RECORDS PROVIDED:
------------------------------------------------------------------------

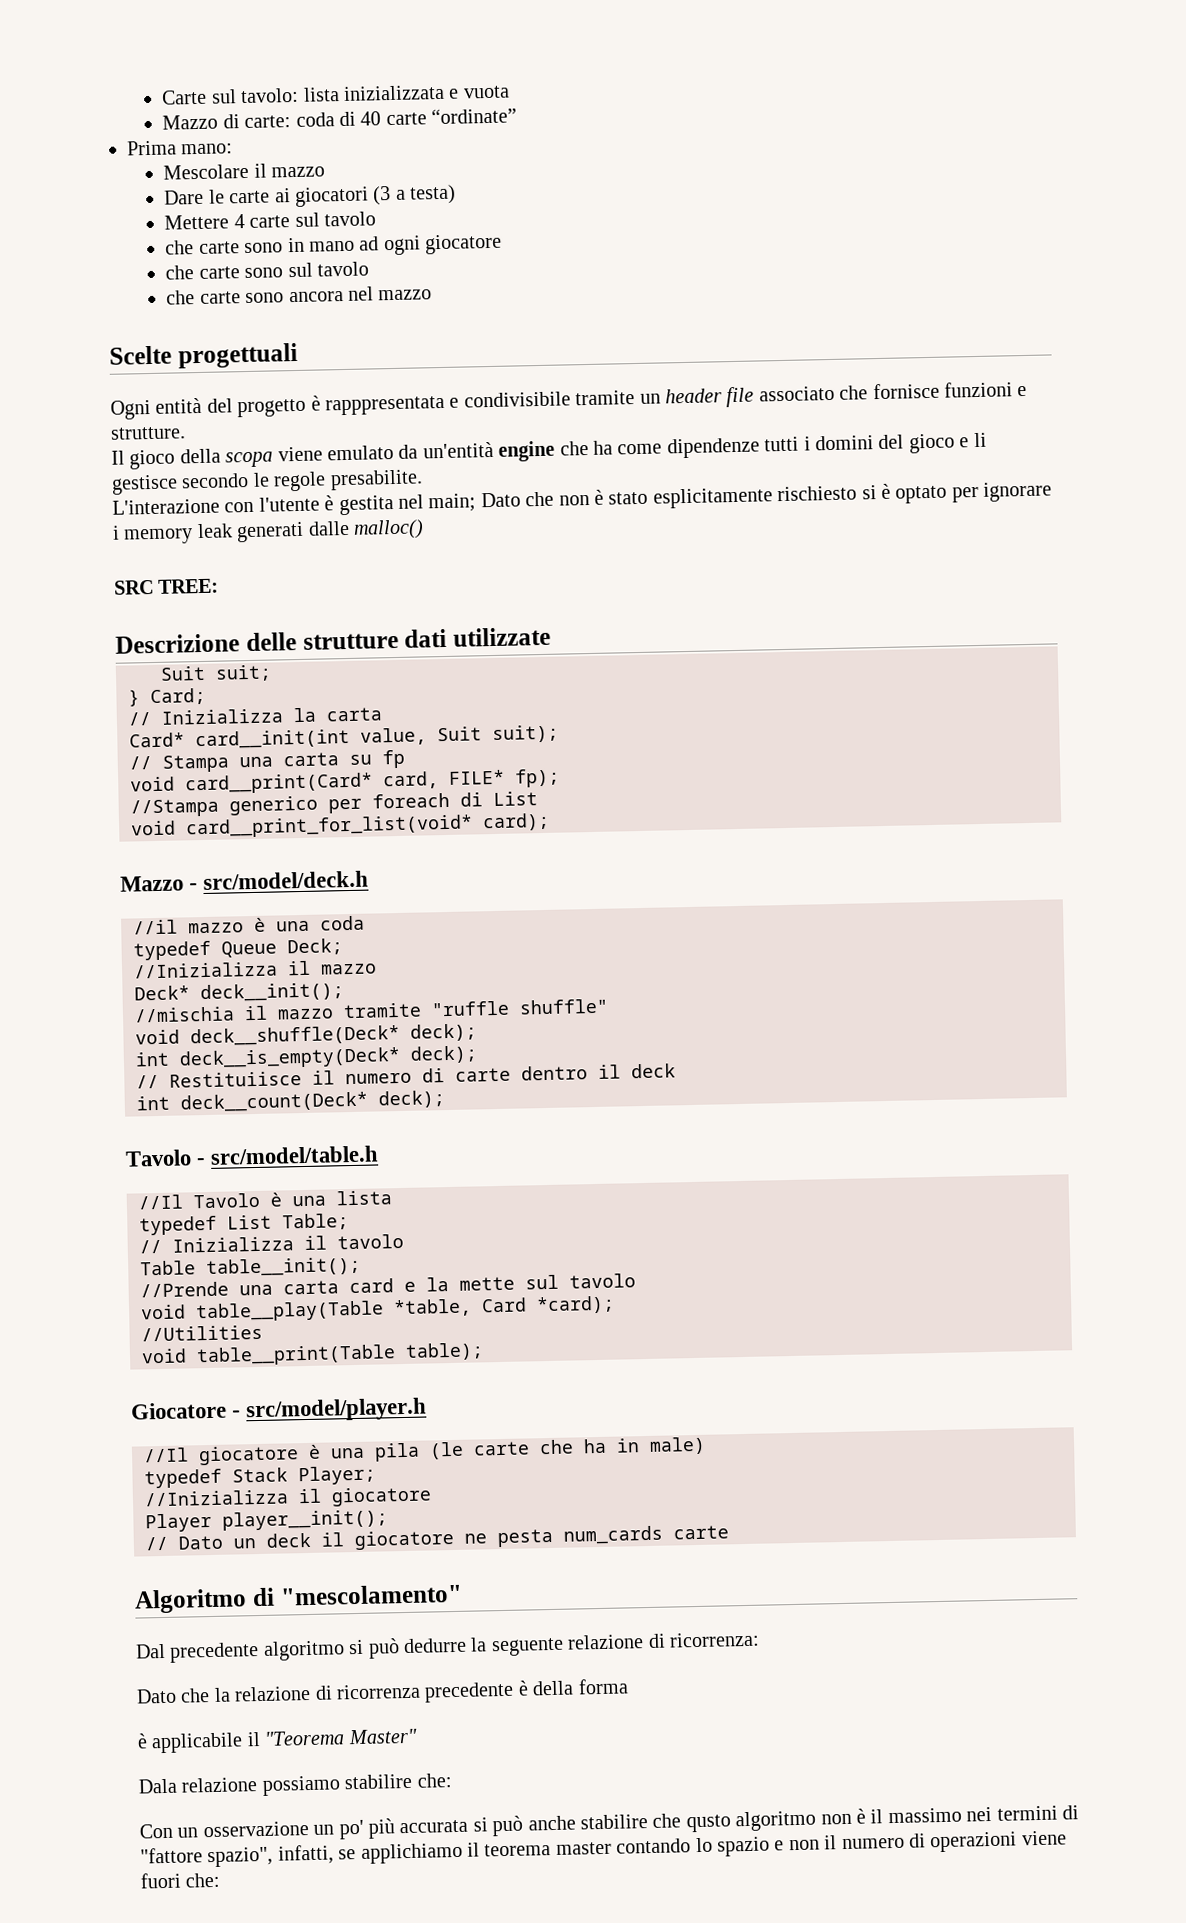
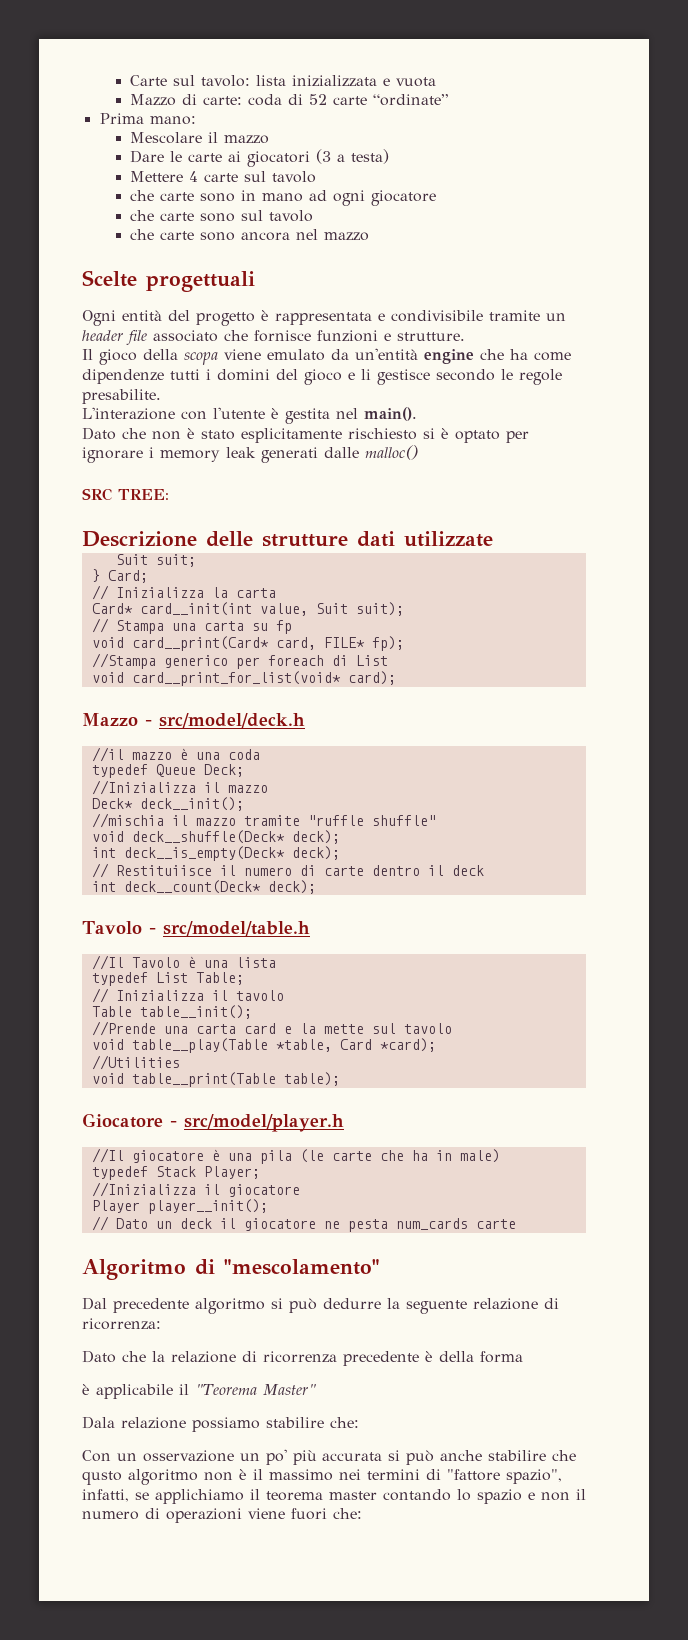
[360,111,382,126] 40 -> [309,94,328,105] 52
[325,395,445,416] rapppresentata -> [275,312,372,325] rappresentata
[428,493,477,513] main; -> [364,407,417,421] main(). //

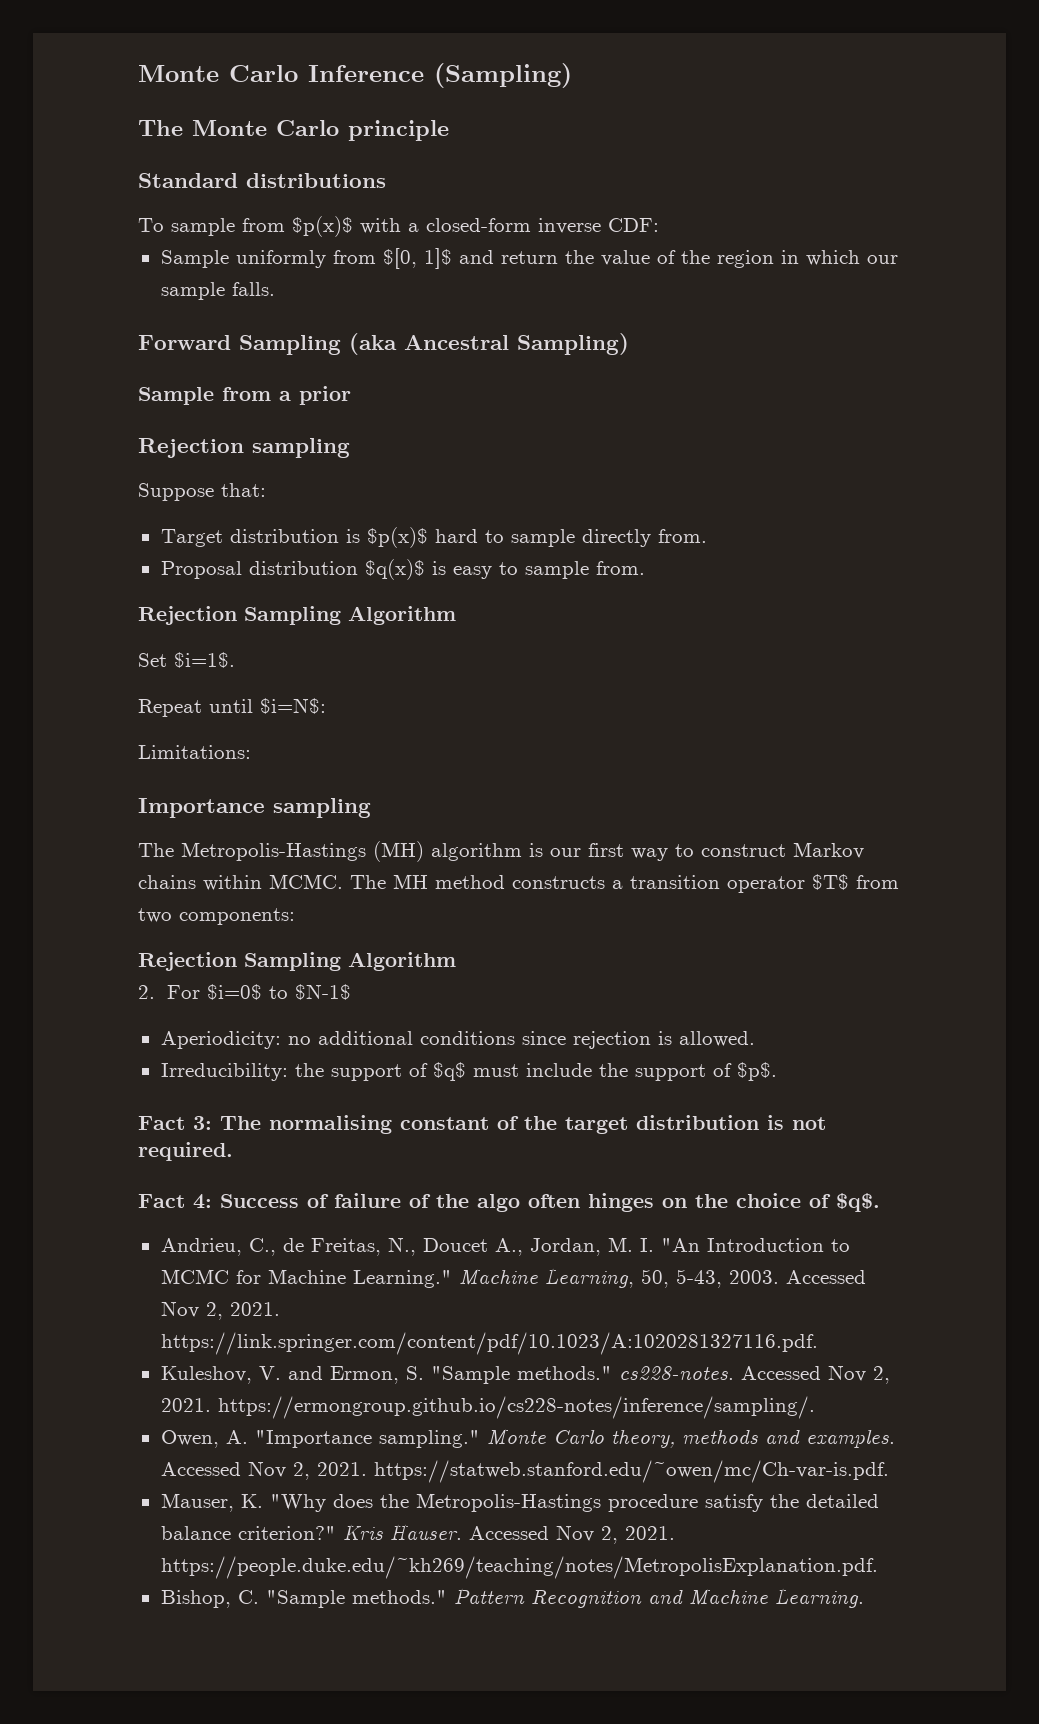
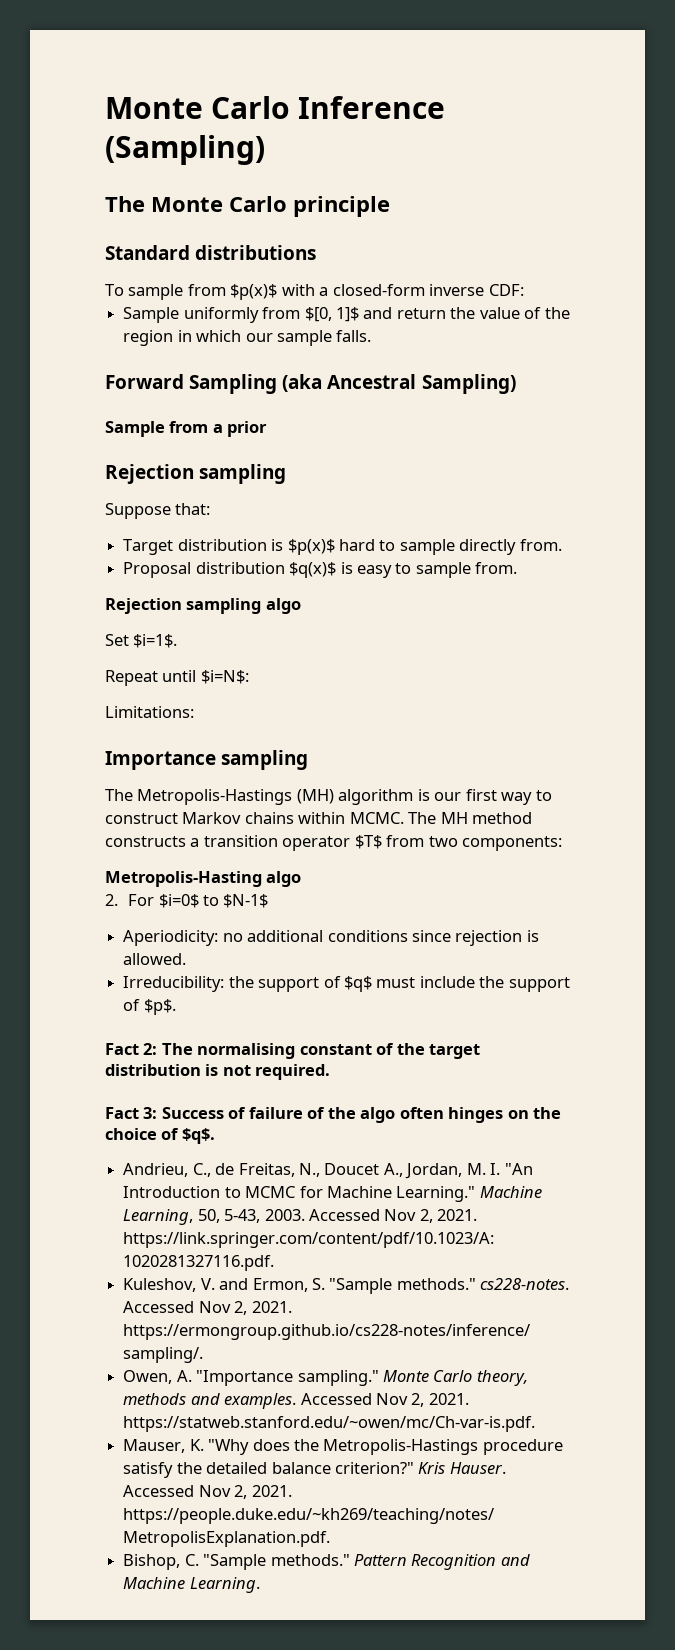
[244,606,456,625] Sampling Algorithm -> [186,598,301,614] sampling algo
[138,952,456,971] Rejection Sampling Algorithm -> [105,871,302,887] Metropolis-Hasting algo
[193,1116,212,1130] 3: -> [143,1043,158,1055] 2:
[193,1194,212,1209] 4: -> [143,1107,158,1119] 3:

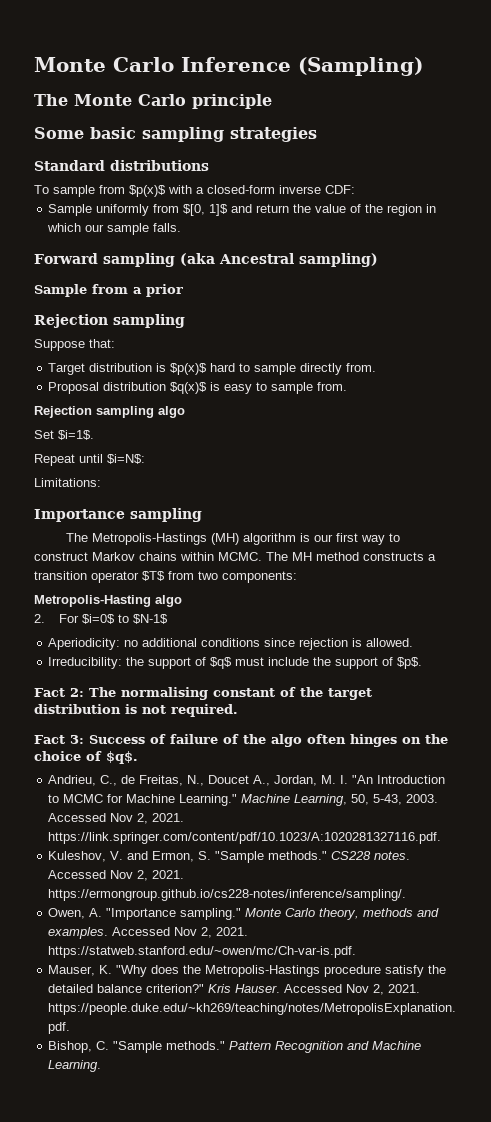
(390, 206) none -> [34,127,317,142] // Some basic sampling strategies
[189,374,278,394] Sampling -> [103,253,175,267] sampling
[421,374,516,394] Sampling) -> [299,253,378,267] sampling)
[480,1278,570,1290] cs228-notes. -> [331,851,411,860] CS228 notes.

------------------------------------------------------------------------

EXERCISE GOAL: Beginning at the line that holds "[421,374,516,394] Sampling) ->", write out word for word each line through the end of the records.

COMPLETED EXERCISE:
[421,374,516,394] Sampling) -> [299,253,378,267] sampling)
[480,1278,570,1290] cs228-notes. -> [331,851,411,860] CS228 notes.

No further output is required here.